How Xbooster Affect Computers?

The Xbooster malware is hosted in the cloud on Amazon Web Services (AWS), according to Netskope. From there, a command-and-control server installs two programs on infected machines which is a monero miner and a manager that connects to the server. People accidentally install this malware on their computers by clicking a link in a “drive-by download.” This usually happens through an email campaign, a compromised website that shows up in search results, or the malware may be bundled with other types of programs like freeware or shareware.

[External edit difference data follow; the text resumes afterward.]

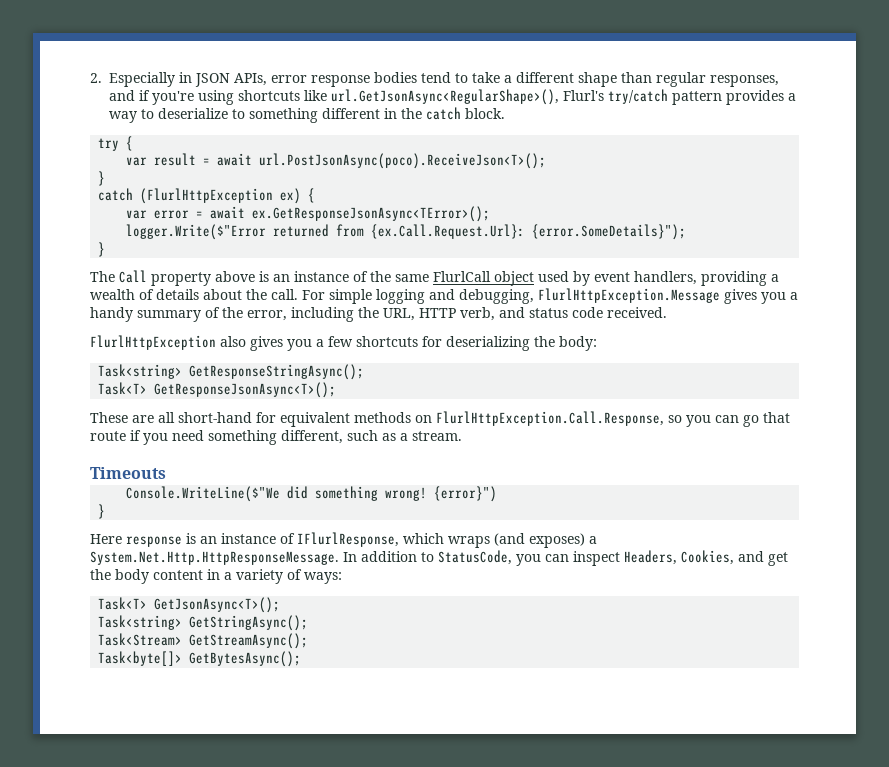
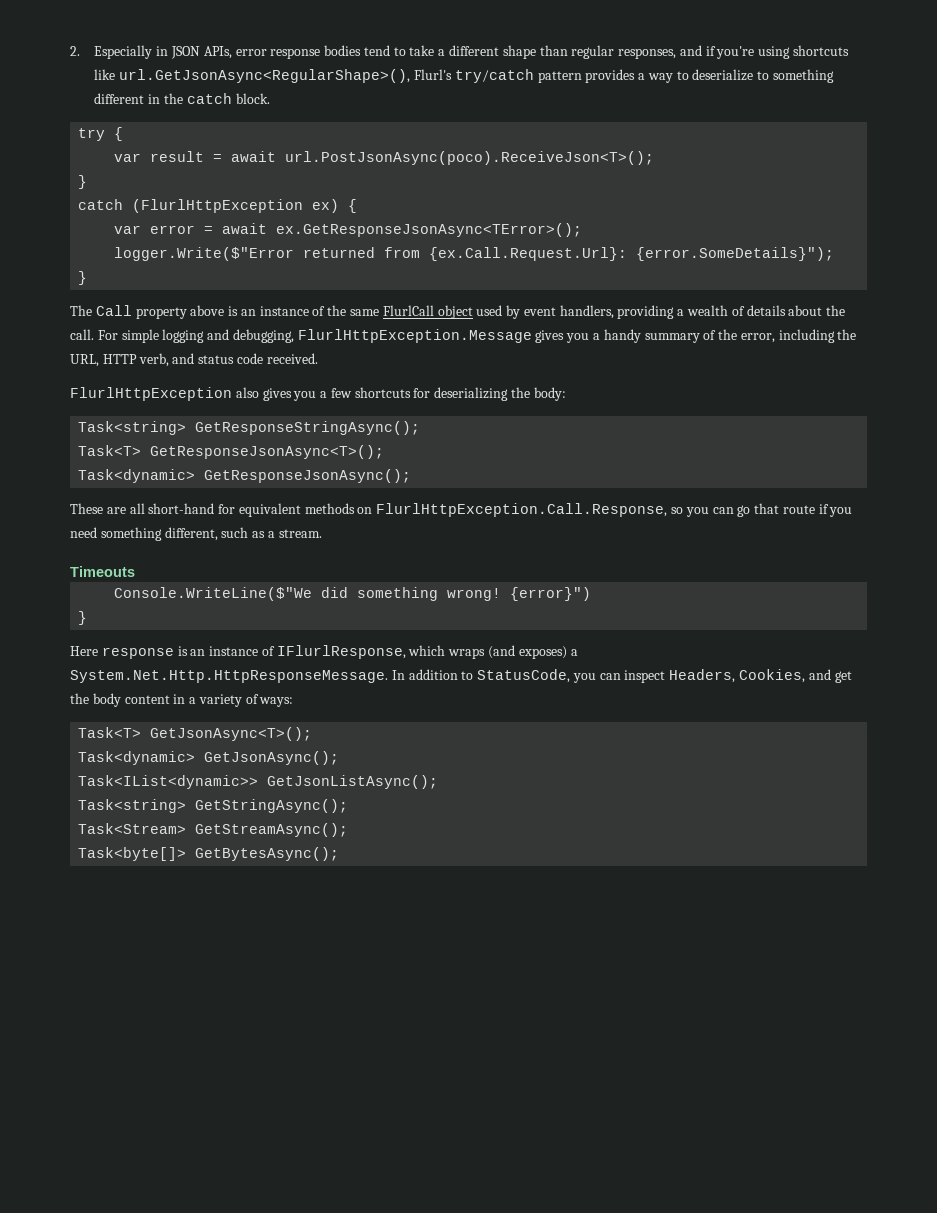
+ Task<dynamic> GetResponseJsonAsync();
+ Task<dynamic> GetJsonAsync();
+ Task<IList<dynamic>> GetJsonListAsync();

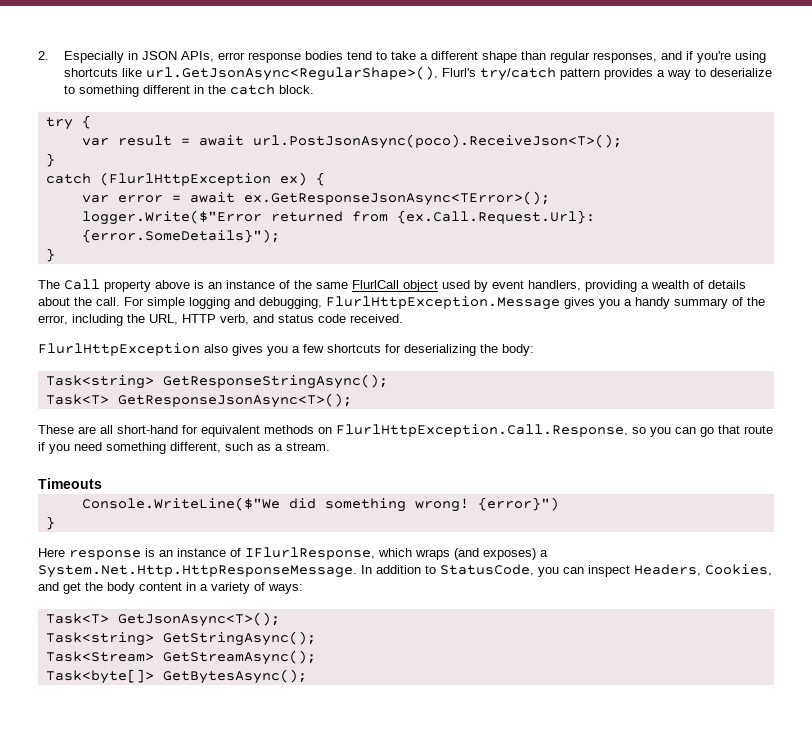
- Task<dynamic> GetResponseJsonAsync();
- Task<dynamic> GetJsonAsync();
- Task<IList<dynamic>> GetJsonListAsync();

Netskope indicated that the Xbooster malware is hosted in the cloud on Amazon Web Services (AWS) which helps a command-and-control server to install two programs on compromised machines. These programs include a manager that connects to the server and Monero miner. To avoid detection, the command-and-control module residing on AWS keeps the infected computer’s CPU usage low enough that its owner is unlikely to notice.

An AWS spokesperson said,

“AWS employs a number of mitigation techniques, both manual and automated, to prevent the misuse of the services. We have automatic systems in place that detect and block many attacks before they leave our infrastructure. Our terms of usage are clear and when we find misuse we take action quickly and shut it down.”

Netspoke has acknowledged that the hackers’ names and locations are not yet identified but the threat is ongoing and difficult to detect as the amount of money generated by the malware for its owners is somewhat dampened.